- **ASSIGNMENT**
Nothing but the lines from the one with "<div>16. Fridge</div>" through the end of the records below should be written out, and each must match word for word.
──────── STORED DATA ────────
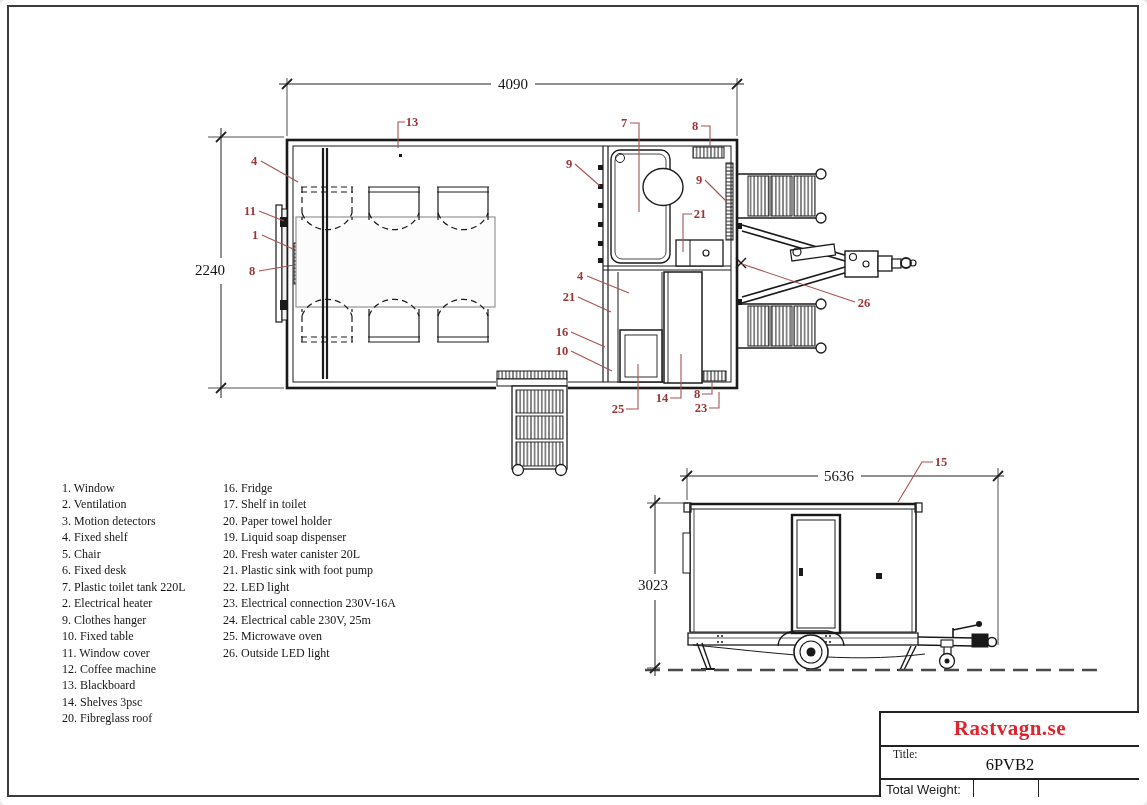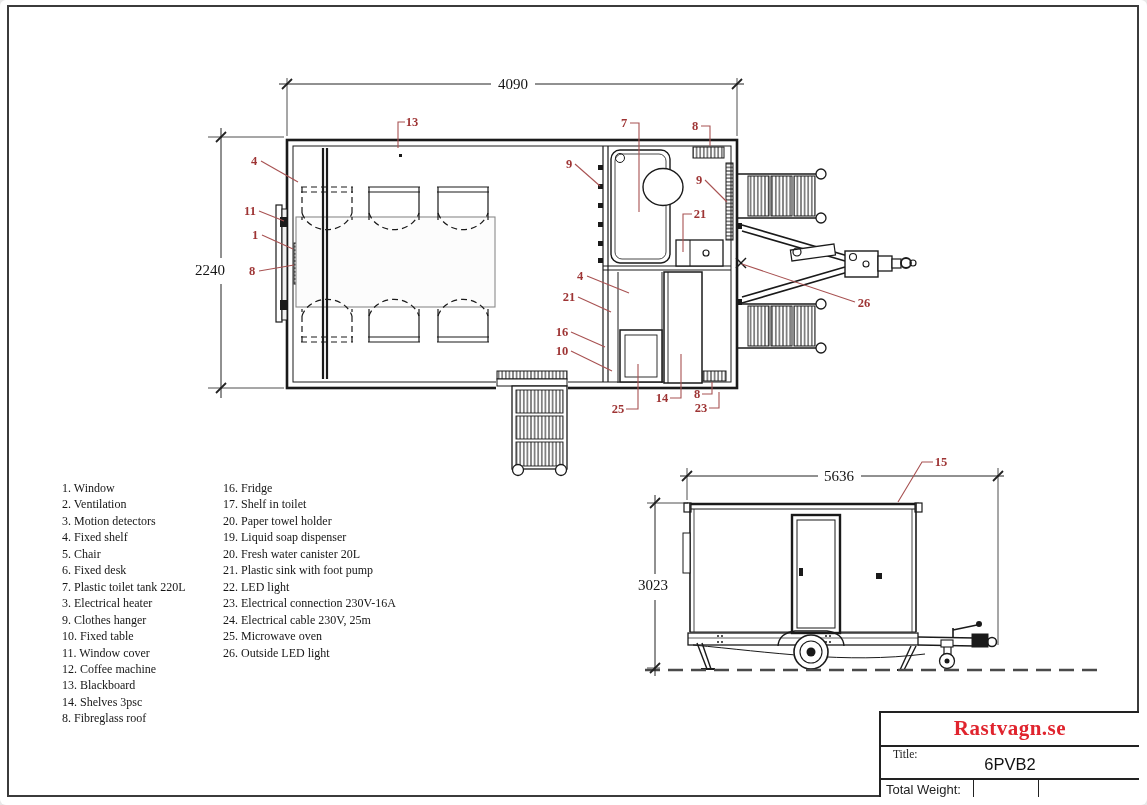--- a/index.html
+++ b/index.html
@@ -21,21 +21,21 @@
   .titleblock{position:absolute;left:879px;top:711px;width:260px;height:86px;
               box-sizing:border-box;border-top:2px solid #222;border-left:2px solid #222;
               display:flex;flex-direction:column;background:#fff;}
   .tb-brand{height:33px;border-bottom:2px solid #222;display:flex;align-items:center;justify-content:center;}
   .tb-brand span{font-family:"Liberation Serif",serif;font-weight:bold;font-size:21px;
                  color:#e0242e;letter-spacing:.5px;}
   .tb-title{height:32px;border-bottom:2px solid #222;position:relative;}
   .tb-label{position:absolute;left:12px;top:1px;font-family:Liberation Serif, serif;
             font-size:11.5px;color:#222;}
   .tb-value{position:absolute;left:0;right:0;top:8px;text-align:center;
-            font-family:Liberation Sans, sans-serif;font-size:16.5px;color:#111;}
+            font-family:Liberation Serif, serif;font-size:16.5px;color:#111;}
   .tb-weight{flex:1;display:flex;}
   .tb-wlabel{width:93px;box-sizing:border-box;border-right:1.6px solid #222;
              font-family:"Liberation Sans",sans-serif;font-size:13px;color:#222;
              padding:2px 12px 0 5px;white-space:nowrap;overflow:visible;}
   .tb-cell{width:65px;box-sizing:border-box;border-right:1.6px solid #222;}
   .tb-cell2{flex:1;}
 </style>
 </head>
 <body>
 
@@ -364,28 +364,28 @@
   </svg>
 
   <div class="parts parts-left">
     <div>1. Window</div>
     <div>2. Ventilation</div>
     <div>3. Motion detectors</div>
     <div>4. Fixed shelf</div>
     <div>5. Chair</div>
     <div>6. Fixed desk</div>
     <div>7. Plastic toilet tank 220L</div>
-    <div>3. Electrical heater</div>
+    <div>2. Electrical heater</div>
     <div>9. Clothes hanger</div>
     <div>10. Fixed table</div>
     <div>11. Window cover</div>
     <div>12. Coffee machine</div>
     <div>13. Blackboard</div>
     <div>14. Shelves 3psc</div>
-    <div>8. Fibreglass roof</div>
+    <div>20. Fibreglass roof</div>
   </div>
   <div class="parts parts-right">
     <div>16. Fridge</div>
     <div>17. Shelf  in toilet</div>
     <div>20. Paper towel holder</div>
     <div>19. Liquid soap dispenser</div>
     <div>20. Fresh water canister 20L</div>
     <div>21. Plastic sink with foot pump</div>
     <div>22. LED light</div>
     <div>23. Electrical connection 230V-16A</div>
────────
- **RESPONSE AREA**
     <div>16. Fridge</div>
     <div>17. Shelf  in toilet</div>
     <div>20. Paper towel holder</div>
     <div>19. Liquid soap dispenser</div>
     <div>20. Fresh water canister 20L</div>
     <div>21. Plastic sink with foot pump</div>
     <div>22. LED light</div>
     <div>23. Electrical connection 230V-16A</div>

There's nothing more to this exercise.